The unique geometry and formation of cactus spines helped direct water droplets toward the base of the plant. By applying that same geometry to a new water generation system, the researchers were able to develop a fast-track path for water droplets to follow. The addition of a nano-coating inspired by the skin and coating found on pitcher plants sped up the droplets movement even more. Bumps found on the Namib desert beetle turned out to be an ideal model for protrusions designed to promote condensation.

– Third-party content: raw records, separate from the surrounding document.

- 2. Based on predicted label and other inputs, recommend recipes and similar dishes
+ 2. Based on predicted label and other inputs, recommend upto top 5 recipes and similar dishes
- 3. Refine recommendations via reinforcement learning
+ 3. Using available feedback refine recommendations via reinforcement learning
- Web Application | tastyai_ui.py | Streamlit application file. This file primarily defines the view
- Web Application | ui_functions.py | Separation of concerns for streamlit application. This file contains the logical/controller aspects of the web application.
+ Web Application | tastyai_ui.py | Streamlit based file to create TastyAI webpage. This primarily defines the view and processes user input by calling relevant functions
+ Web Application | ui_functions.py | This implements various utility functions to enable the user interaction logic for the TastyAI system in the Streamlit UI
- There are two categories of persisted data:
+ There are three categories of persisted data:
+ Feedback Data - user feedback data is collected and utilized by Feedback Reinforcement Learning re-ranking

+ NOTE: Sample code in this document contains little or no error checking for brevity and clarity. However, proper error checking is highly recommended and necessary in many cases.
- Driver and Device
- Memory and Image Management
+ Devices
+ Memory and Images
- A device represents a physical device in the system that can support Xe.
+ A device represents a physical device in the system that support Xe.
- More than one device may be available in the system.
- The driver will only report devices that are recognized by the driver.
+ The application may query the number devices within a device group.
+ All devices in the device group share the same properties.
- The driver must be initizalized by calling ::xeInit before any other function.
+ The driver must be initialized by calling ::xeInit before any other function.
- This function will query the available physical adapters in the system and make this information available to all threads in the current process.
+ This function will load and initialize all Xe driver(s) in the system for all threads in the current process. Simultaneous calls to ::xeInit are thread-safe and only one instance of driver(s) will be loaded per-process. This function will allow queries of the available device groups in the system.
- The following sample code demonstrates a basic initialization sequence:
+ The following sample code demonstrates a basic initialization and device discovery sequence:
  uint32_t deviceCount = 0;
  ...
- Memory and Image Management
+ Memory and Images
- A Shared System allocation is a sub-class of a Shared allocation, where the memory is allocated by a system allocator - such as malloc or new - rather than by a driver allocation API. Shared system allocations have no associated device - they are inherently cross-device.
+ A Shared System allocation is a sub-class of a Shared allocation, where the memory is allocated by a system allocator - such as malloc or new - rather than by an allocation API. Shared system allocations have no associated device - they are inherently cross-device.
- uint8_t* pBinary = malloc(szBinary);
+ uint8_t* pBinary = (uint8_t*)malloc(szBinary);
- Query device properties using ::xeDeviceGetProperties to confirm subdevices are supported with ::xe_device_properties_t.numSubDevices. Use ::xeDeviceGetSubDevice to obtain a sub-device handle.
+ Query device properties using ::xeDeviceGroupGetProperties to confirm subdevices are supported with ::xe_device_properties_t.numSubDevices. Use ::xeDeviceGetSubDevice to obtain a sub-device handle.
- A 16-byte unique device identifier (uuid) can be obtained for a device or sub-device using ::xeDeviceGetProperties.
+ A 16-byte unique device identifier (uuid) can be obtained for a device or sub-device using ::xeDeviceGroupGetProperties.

The unique bumps on the back of Namib Desert beetles have been the subject of much scientific research. The Christian Science Monitor has reported on how the bumps have inspired ways to facilitate frost on airplanes and the construction of the first self-filling water bottle. Scientists used the same principles to help the new water-harvesting system attract more condensation.

The new system could help harvest water in arid climates and also be added to a range of existing materials that require water drip system to function.

“Thermal power plants, for example, rely on condensers to quickly convert steam to liquid water,” said Philseok Kim, co-author of the paper and vice president of technology at SLIPS Technologies, Inc, in the Harvard press release. “This design could help speed up that process and even allow for operation at a higher temperature, significantly improving the overall energy efficiency.”  

When it comes to what nature can teach us, “we haven’t even scratched the surface yet,” Ms. Connelly told the Monitor.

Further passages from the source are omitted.